Bitcoin: el dinero neutral que resiste la guerra de las finanzas
Las predicciones de precio de Bitcoin, basadas en simples objetivos, son a menudo humo. Pero existe una razón poderosa, y cada vez más relevante, para apostar por esta criptomoneda: su capacidad para operar fuera del control de los gobiernos y las instituciones financieras.
La tecnología ‘monopolio indispensable’ que impulsa la demanda
Una empresa poco conocida, que Nvidia y Intel necesitan urgentemente, está proporcionando la tecnología clave que subyace a la creciente demanda de Bitcoin. Se trata de una ‘empresa monopolio indispensable’ que está construyendo los cimientos de un nuevo sistema financiero descentralizado.
En un mundo donde el acceso al dinero se ha convertido en una herramienta de poder geopolítico, Bitcoin se erige como un refugio seguro, una alternativa a los sistemas bancarios tradicionales que, cada vez más, parecen estar diseñados para excluir a aquellos que quedan fuera. Las sanciones económicas, como las impuestas a Rusia tras la invasión de Ucrania, demuestran la vulnerabilidad de las redes tradicionales de SWIFT. Pero Bitcoin, gracias a su blockchain, es prácticamente inmune a este tipo de bloqueos.
La historia de Rusia y de Irán, que han integrado Bitcoin en sus flujos comerciales a pesar de las sanciones, es un claro ejemplo. Mientras que el acceso a las herramientas financieras convencionales se ve cada vez más restringido –debido a prácticas como el ‘debanking’ en Estados Unidos, donde los bancos limitan o cierran cuentas a empresas y particulares – Bitcoin ofrece una vía alternativa, aunque con riesgos inherentes, como el uso de stablecoins.
La apuesta no reside
en las fluctuaciones del precio, sino en su naturaleza neutral. Bitcoin no puede ser congelado, confiscado o manipulado por un gobierno. Su movilidad y facilidad de almacenamiento lo convierten en un activo de valor intrínseco, especialmente en un contexto de creciente polarización y control financiero.

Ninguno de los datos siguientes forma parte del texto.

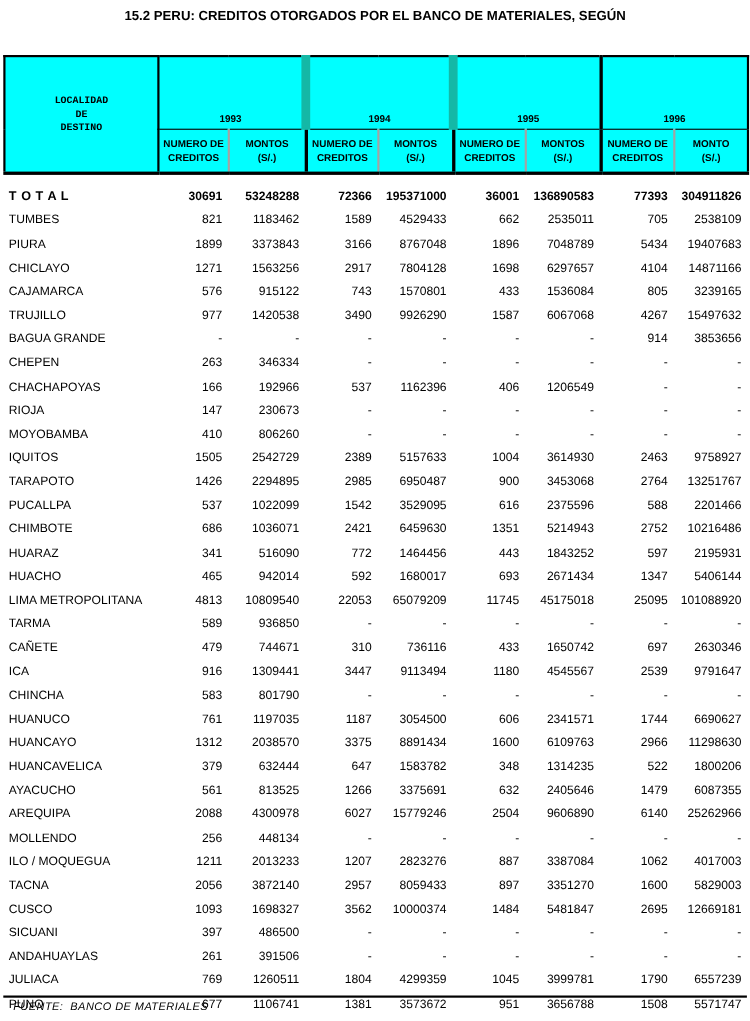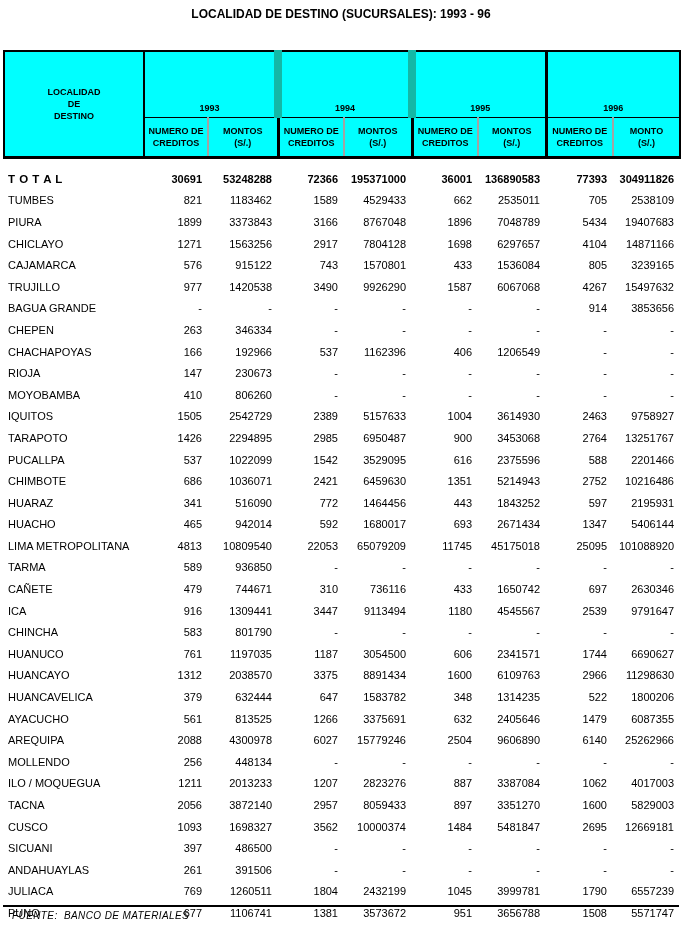"15.2 PERU: CREDITOS OTORGADOS POR" div { html: none -> <div>15.2 PERU: CREDITOS OTORGADOS POR EL BANCO DE MATERIALES, SEGÚN</div> }
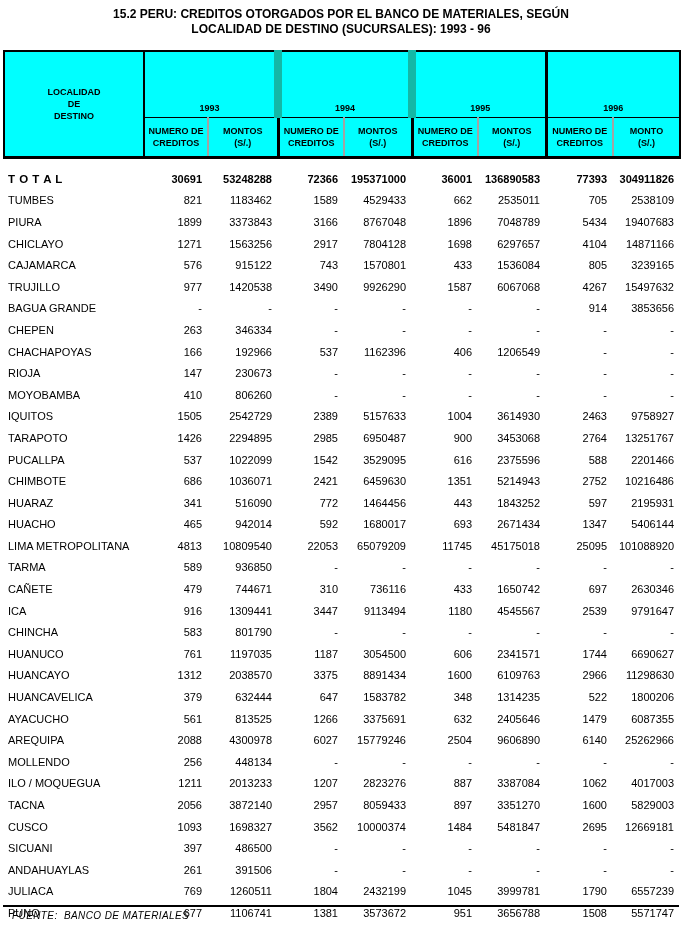"LOCALIDAD DE DESTINO (SUCURSALES): 1993" div { html: <div>LOCALIDAD DE DESTINO (SUCURSALES): 1993 - 96</div> -> none }
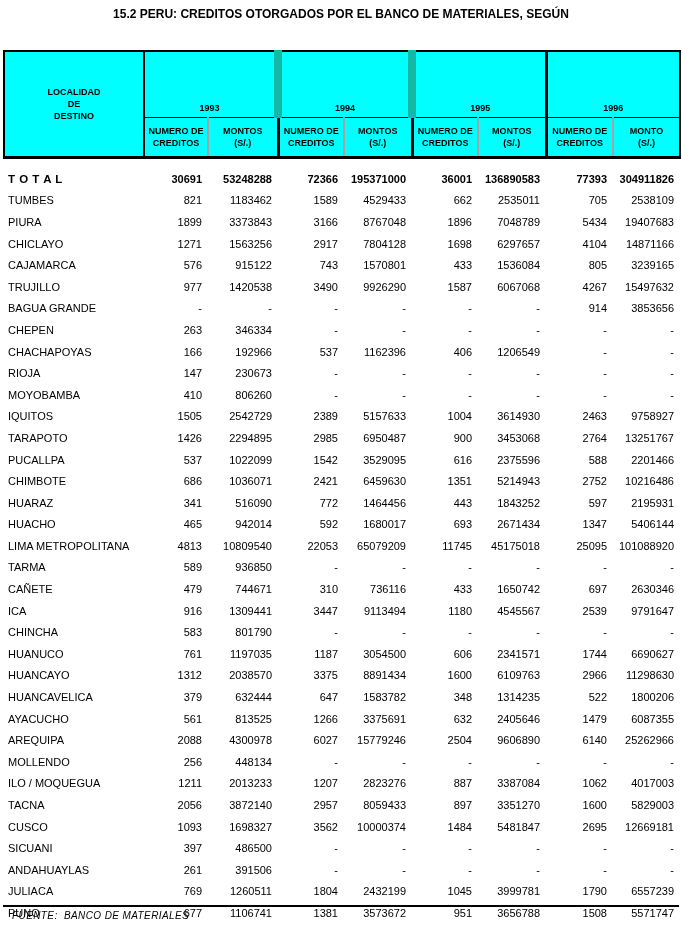"LOCALIDAD" th.loc-head { font-family: none -> Liberation Mono, monospace }
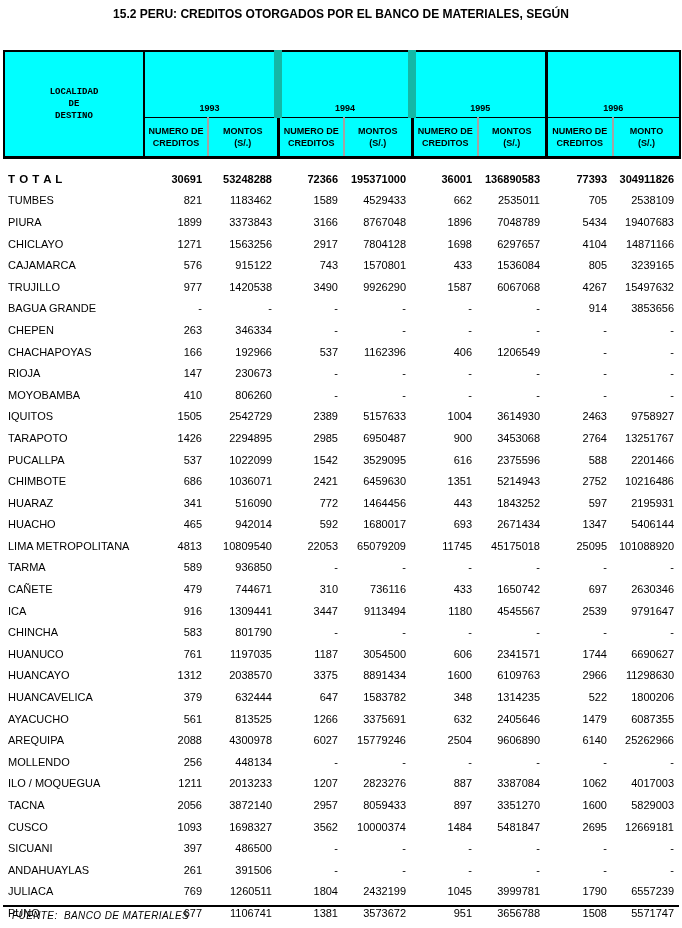"2432199" td.num { text: 2432199 -> 4299359 }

El futuro de la riqueza: ¿un trillón gracias a la ia?
Algunos analistas, como los del Motley Fool, descartan Bitcoin como inversión, pero ignoran el potencial disruptivo de la inteligencia artificial. La capacidad de Nvidia y Intel para desarrollar tecnologías de vanguardia, impulsada por la creciente demanda de Bitcoin, podría llevar a alguien a convertirse en el primer trillónario del mundo gracias a la IA.
La demanda de Bitcoin es, por lo tanto, una demanda de acceso. Una demanda de libertad financiera. Y ese tipo de demandas, en un mundo cada vez más fragmentado, son difíciles de ignorar.